⟨
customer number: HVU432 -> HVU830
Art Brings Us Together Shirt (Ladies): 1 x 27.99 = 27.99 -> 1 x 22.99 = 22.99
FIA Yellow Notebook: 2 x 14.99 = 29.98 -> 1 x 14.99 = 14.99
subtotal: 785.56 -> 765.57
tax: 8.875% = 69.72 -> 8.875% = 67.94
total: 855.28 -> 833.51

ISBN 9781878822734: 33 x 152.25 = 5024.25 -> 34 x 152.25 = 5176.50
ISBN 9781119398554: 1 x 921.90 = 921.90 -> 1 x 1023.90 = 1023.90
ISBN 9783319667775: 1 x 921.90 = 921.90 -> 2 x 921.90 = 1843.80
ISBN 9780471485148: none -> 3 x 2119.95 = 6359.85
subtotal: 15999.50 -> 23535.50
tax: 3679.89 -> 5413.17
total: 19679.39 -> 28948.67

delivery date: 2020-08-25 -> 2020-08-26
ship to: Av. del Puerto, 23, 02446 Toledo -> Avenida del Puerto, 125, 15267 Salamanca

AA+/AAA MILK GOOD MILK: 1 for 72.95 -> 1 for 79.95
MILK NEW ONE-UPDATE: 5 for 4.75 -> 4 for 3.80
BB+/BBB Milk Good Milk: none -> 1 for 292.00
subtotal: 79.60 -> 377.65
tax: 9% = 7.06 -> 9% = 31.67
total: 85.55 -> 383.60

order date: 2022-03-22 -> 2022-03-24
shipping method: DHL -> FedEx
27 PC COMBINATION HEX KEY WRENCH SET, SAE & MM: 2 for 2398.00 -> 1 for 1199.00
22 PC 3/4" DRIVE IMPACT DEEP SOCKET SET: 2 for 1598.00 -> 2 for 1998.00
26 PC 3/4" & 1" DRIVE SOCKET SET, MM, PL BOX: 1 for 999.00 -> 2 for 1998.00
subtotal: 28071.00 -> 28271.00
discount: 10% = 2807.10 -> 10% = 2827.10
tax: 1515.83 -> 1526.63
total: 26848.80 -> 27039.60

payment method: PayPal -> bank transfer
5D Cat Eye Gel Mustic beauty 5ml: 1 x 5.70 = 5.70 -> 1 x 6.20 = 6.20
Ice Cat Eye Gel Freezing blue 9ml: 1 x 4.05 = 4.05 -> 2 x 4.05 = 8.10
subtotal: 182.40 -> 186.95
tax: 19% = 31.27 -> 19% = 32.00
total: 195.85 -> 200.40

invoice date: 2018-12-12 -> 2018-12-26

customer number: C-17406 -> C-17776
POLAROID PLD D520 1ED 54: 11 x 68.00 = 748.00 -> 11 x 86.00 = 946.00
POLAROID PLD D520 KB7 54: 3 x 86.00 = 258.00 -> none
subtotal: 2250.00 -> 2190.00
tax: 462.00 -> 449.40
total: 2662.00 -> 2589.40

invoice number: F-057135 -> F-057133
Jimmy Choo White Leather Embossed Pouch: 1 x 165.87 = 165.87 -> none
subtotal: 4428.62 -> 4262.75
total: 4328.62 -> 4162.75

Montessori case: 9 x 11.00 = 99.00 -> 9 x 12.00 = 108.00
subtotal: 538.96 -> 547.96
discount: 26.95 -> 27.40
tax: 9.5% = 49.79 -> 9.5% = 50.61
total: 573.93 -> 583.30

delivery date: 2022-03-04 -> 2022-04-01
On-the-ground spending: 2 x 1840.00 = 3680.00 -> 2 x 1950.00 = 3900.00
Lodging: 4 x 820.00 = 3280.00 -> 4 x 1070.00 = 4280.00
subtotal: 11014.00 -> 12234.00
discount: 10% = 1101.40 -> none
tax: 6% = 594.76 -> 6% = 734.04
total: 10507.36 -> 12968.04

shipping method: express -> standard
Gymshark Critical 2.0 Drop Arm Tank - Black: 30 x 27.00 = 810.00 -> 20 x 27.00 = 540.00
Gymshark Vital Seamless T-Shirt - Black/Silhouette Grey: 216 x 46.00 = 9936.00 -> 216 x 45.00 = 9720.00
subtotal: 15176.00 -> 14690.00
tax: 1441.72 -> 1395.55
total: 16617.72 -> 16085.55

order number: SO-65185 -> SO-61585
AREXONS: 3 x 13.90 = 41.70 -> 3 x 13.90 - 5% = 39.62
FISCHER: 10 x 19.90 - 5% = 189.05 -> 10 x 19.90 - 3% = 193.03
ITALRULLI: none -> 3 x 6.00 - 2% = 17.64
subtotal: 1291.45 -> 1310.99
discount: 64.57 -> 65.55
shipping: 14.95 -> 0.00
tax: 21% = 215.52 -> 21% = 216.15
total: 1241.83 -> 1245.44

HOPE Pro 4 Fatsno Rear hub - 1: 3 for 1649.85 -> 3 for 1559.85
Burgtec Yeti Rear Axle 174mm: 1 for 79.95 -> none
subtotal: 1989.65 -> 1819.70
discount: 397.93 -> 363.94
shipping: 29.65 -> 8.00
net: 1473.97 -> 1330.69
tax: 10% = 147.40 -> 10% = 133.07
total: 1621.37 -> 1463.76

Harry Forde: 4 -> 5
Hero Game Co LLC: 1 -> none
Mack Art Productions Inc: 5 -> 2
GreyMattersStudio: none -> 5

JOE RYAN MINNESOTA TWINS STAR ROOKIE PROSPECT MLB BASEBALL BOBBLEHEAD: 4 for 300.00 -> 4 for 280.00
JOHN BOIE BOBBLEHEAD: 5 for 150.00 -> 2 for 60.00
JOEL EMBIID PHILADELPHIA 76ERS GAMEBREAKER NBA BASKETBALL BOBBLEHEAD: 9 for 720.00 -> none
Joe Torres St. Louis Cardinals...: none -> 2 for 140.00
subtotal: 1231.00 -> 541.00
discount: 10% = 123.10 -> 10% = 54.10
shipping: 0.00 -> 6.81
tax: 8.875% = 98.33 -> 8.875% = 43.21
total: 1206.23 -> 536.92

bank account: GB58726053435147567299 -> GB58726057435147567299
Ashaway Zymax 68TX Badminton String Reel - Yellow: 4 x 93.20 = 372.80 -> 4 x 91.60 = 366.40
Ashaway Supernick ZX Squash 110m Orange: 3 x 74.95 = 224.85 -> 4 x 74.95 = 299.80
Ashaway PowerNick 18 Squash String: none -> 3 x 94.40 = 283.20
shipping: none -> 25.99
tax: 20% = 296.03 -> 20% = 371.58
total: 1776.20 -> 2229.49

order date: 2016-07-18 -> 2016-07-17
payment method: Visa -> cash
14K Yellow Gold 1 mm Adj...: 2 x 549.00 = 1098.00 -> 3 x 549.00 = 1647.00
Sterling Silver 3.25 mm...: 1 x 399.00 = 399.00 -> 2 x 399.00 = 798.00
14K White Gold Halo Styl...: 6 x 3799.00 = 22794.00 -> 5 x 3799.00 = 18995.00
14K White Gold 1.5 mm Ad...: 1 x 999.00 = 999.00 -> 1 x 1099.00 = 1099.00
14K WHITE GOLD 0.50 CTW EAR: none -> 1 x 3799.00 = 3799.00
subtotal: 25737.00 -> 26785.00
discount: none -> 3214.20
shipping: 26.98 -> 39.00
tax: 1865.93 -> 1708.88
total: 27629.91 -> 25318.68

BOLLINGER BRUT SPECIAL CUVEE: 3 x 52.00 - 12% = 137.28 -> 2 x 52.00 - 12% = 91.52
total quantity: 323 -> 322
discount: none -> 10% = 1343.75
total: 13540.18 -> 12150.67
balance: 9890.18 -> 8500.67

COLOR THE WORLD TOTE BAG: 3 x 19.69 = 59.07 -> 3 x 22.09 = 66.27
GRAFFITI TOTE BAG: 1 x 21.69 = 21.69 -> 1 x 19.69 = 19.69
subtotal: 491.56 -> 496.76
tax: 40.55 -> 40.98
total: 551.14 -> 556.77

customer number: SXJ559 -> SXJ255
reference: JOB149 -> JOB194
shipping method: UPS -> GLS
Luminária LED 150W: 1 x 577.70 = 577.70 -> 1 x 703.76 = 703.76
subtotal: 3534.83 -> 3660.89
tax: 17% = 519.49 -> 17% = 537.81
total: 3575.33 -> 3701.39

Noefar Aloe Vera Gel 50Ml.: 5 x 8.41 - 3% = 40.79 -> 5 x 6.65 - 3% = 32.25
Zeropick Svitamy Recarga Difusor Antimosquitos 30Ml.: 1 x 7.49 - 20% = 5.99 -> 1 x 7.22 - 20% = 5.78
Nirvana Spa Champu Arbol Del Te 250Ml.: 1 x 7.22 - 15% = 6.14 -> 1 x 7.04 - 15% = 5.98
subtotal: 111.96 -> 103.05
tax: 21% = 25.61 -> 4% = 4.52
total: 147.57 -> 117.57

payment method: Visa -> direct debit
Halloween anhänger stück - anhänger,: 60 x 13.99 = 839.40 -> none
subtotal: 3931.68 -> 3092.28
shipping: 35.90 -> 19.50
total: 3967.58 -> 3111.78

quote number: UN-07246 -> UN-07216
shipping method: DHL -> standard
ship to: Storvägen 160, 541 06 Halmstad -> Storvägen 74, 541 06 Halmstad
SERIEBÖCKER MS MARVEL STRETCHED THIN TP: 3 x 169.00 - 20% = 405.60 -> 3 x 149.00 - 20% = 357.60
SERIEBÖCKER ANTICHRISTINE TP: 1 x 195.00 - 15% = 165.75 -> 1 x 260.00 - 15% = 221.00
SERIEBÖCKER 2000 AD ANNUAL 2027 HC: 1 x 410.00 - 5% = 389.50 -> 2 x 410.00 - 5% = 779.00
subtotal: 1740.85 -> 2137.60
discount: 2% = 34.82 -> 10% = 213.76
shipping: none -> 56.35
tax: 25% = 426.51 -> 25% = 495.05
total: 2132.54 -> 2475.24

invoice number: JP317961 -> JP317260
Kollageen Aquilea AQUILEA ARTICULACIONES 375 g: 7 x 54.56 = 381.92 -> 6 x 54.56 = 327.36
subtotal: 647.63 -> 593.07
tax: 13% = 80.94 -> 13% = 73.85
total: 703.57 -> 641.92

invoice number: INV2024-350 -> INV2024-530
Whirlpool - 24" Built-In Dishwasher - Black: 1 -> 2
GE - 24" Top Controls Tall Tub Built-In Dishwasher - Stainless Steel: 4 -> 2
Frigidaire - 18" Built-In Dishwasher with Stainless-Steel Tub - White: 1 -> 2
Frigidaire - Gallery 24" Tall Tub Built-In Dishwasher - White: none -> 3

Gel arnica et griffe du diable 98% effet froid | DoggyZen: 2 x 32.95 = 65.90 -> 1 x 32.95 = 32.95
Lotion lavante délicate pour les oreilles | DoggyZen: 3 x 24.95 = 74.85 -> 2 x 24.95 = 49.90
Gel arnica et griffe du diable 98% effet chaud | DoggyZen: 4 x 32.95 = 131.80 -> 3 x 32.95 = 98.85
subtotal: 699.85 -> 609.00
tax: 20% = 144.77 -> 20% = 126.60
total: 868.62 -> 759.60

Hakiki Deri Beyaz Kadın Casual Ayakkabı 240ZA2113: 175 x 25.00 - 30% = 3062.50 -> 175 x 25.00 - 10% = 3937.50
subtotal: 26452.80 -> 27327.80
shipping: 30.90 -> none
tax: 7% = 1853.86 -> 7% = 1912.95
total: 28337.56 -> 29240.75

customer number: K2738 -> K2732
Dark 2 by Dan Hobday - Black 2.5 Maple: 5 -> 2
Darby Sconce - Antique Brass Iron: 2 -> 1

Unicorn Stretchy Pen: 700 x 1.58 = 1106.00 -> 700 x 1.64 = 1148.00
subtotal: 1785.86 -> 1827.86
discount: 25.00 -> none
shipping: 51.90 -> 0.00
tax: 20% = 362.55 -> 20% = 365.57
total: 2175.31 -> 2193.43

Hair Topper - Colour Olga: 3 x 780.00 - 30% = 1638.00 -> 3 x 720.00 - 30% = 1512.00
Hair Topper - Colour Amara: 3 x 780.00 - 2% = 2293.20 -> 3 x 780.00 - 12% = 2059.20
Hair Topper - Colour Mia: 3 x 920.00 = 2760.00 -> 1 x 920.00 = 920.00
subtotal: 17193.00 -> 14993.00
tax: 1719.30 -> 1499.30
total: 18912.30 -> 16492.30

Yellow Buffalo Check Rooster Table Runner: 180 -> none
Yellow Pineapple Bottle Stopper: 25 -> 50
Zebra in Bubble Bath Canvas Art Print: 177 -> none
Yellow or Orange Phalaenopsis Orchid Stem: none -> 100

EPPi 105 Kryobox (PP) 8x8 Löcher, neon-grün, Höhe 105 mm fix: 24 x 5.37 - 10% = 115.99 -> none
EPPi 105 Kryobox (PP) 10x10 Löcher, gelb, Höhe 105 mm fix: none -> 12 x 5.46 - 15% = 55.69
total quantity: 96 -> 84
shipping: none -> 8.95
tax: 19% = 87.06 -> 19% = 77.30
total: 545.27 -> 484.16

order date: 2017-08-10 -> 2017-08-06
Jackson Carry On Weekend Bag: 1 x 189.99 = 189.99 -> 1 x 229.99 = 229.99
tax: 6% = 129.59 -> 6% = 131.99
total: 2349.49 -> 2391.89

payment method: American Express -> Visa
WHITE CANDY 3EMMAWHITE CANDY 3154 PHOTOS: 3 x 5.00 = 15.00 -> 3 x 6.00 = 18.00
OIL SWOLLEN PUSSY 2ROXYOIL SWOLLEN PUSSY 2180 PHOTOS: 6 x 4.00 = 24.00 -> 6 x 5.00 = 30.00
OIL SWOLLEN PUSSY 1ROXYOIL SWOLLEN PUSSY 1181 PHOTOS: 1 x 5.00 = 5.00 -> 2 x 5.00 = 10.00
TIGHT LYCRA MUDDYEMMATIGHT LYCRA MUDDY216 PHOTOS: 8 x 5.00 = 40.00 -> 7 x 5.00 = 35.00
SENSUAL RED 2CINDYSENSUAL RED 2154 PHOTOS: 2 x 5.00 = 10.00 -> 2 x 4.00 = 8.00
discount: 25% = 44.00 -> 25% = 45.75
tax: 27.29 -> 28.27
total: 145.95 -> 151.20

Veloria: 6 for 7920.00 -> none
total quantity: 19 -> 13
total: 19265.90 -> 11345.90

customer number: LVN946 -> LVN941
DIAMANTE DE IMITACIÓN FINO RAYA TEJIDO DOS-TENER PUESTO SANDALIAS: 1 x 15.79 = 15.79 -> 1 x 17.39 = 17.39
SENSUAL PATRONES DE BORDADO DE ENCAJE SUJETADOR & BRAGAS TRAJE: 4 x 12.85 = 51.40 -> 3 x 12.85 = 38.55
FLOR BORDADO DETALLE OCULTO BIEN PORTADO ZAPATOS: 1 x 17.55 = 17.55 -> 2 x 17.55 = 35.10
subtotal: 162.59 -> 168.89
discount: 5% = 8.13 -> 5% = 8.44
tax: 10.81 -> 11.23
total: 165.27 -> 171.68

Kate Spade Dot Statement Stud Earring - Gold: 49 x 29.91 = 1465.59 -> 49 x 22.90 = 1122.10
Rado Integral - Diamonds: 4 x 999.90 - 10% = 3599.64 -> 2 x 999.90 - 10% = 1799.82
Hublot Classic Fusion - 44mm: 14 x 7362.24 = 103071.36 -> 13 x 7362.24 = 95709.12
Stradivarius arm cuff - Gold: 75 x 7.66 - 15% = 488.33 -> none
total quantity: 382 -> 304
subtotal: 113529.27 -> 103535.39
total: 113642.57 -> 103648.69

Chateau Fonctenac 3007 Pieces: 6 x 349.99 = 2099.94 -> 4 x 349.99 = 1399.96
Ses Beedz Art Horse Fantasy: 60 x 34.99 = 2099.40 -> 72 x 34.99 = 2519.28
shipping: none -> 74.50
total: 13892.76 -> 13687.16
⟩
Aim of the task =
Every line from the start of the material above through the line that contains "ISBN 9781878822734: 33" must be written out exactly, with both ends included.

Answer to this exercise =
customer number: HVU432 -> HVU830
Art Brings Us Together Shirt (Ladies): 1 x 27.99 = 27.99 -> 1 x 22.99 = 22.99
FIA Yellow Notebook: 2 x 14.99 = 29.98 -> 1 x 14.99 = 14.99
subtotal: 785.56 -> 765.57
tax: 8.875% = 69.72 -> 8.875% = 67.94
total: 855.28 -> 833.51

ISBN 9781878822734: 33 x 152.25 = 5024.25 -> 34 x 152.25 = 5176.50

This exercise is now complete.